- [WORK INSTRUCTION]: Transcribe every line below exactly; no image goes into the output.

- [THE RECORDS]:

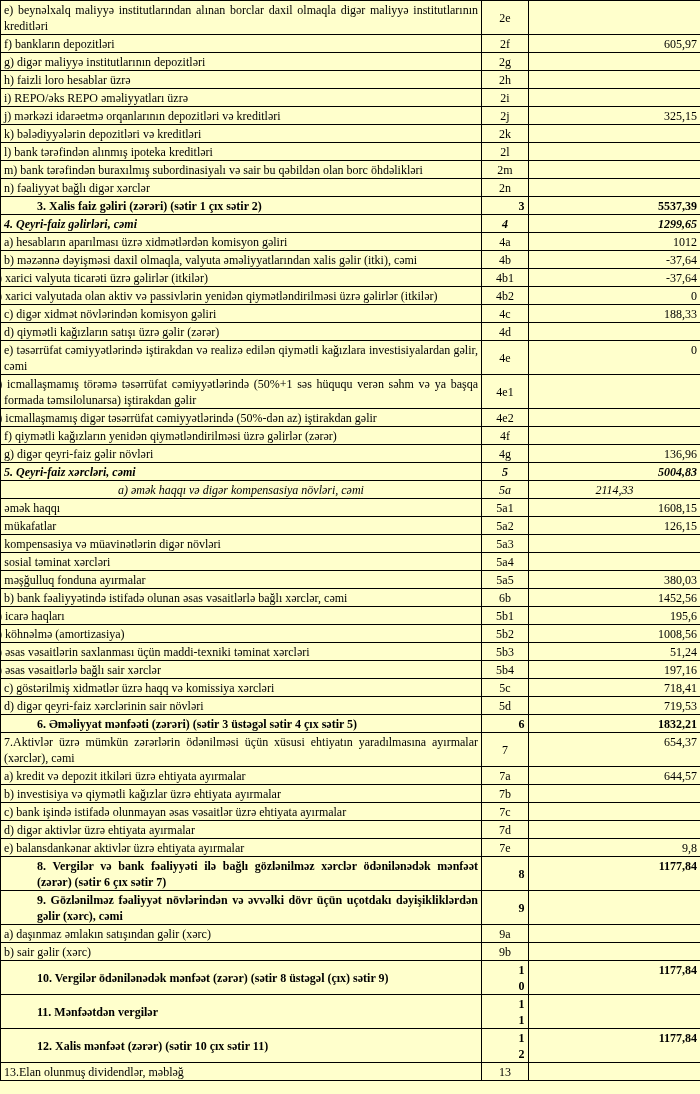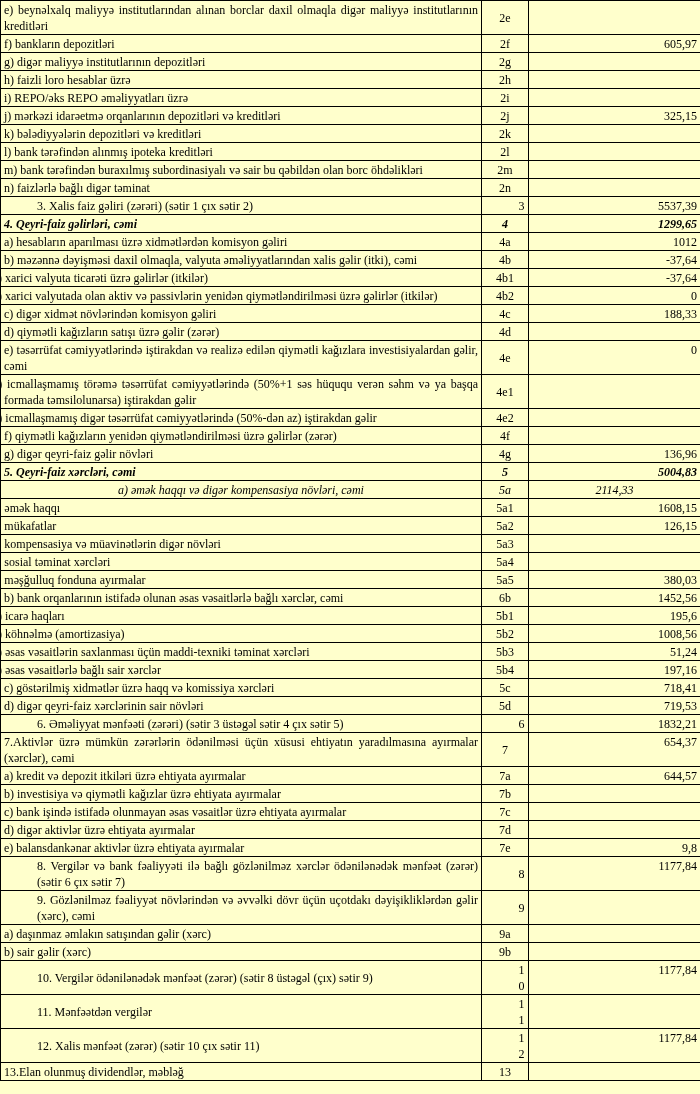--- a/index.html
+++ b/index.html
@@ -104,7 +104,7 @@
         <td class="value"></td>
       </tr>
       <tr class="st-normal">
-        <td class="label ind-1">n) faizlərlə bağlı digər təminat</td>
+        <td class="label ind-1">n) fəaliyyət bağlı digər xərclər</td>
         <td class="code">2n</td>
         <td class="value"></td>
       </tr>

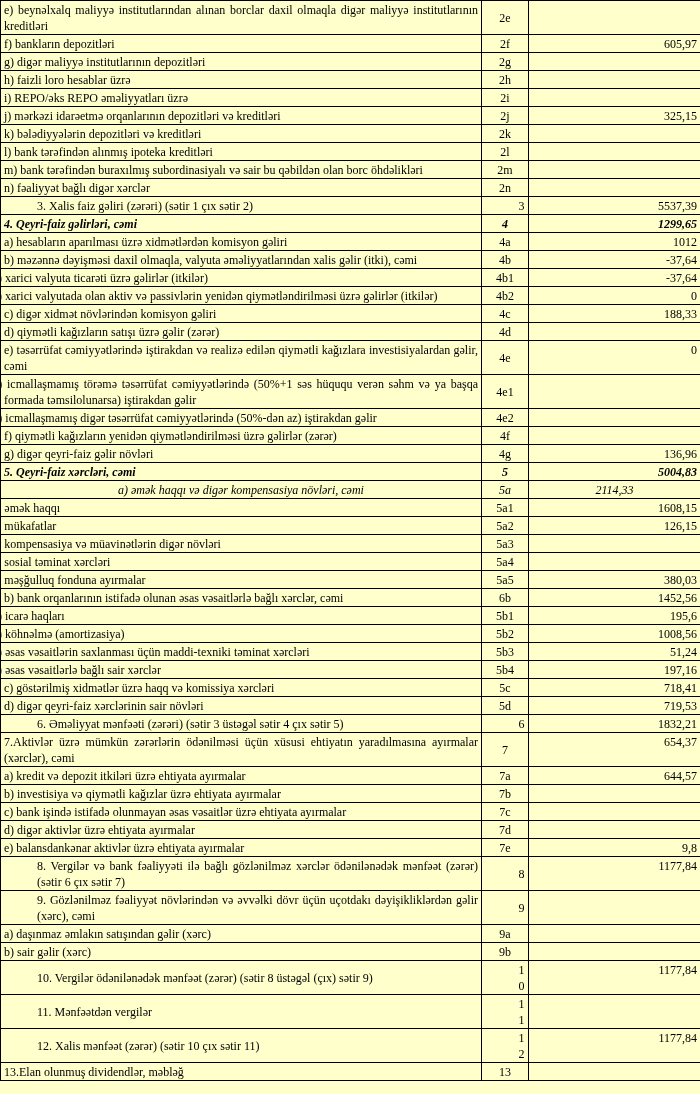--- a/index.html
+++ b/index.html
@@ -44,7 +44,7 @@
   .ind-1 { padding-left: 9px; }
   .ind-2 { padding-left: 56px; text-indent: -18px; }
   .ind-3 { padding-left: 74px; text-indent: -17px; }
-  tr.st-bold td { font-weight: normal; padding-left: 36px; }
+  tr.st-bold td { font-weight: bold; padding-left: 36px; }
   tr.st-bold-italic td { font-weight: bold; font-style: italic; margin-left: 36px; }
   tr.st-italic td { font-style: italic; text-align: center; }
 </style>

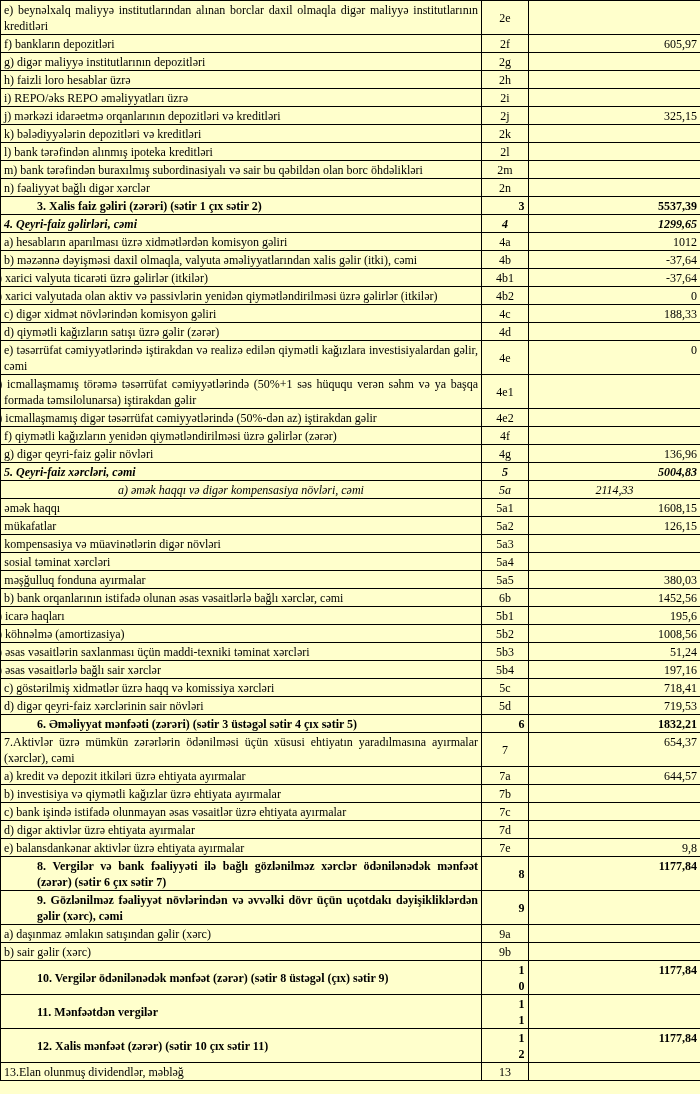--- a/index.html
+++ b/index.html
@@ -209,7 +209,7 @@
         <td class="value">380,03</td>
       </tr>
       <tr class="st-normal">
-        <td class="label ind-1">b) bank orqanlarının istifadə olunan əsas vəsaitlərlə bağlı xərclər, cəmi</td>
+        <td class="label ind-1">b) bank fəaliyyətində istifadə olunan əsas vəsaitlərlə bağlı xərclər, cəmi</td>
         <td class="code">6b</td>
         <td class="value">1452,56</td>
       </tr>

- [OUTPUT]:
--- a/index.html
+++ b/index.html
@@ -104,7 +104,7 @@
         <td class="value"></td>
       </tr>
       <tr class="st-normal">
-        <td class="label ind-1">n) faizlərlə bağlı digər təminat</td>
+        <td class="label ind-1">n) fəaliyyət bağlı digər xərclər</td>
         <td class="code">2n</td>
         <td class="value"></td>
       </tr>

--- a/index.html
+++ b/index.html
@@ -44,7 +44,7 @@
   .ind-1 { padding-left: 9px; }
   .ind-2 { padding-left: 56px; text-indent: -18px; }
   .ind-3 { padding-left: 74px; text-indent: -17px; }
-  tr.st-bold td { font-weight: normal; padding-left: 36px; }
+  tr.st-bold td { font-weight: bold; padding-left: 36px; }
   tr.st-bold-italic td { font-weight: bold; font-style: italic; margin-left: 36px; }
   tr.st-italic td { font-style: italic; text-align: center; }
 </style>

--- a/index.html
+++ b/index.html
@@ -209,7 +209,7 @@
         <td class="value">380,03</td>
       </tr>
       <tr class="st-normal">
-        <td class="label ind-1">b) bank orqanlarının istifadə olunan əsas vəsaitlərlə bağlı xərclər, cəmi</td>
+        <td class="label ind-1">b) bank fəaliyyətində istifadə olunan əsas vəsaitlərlə bağlı xərclər, cəmi</td>
         <td class="code">6b</td>
         <td class="value">1452,56</td>
       </tr>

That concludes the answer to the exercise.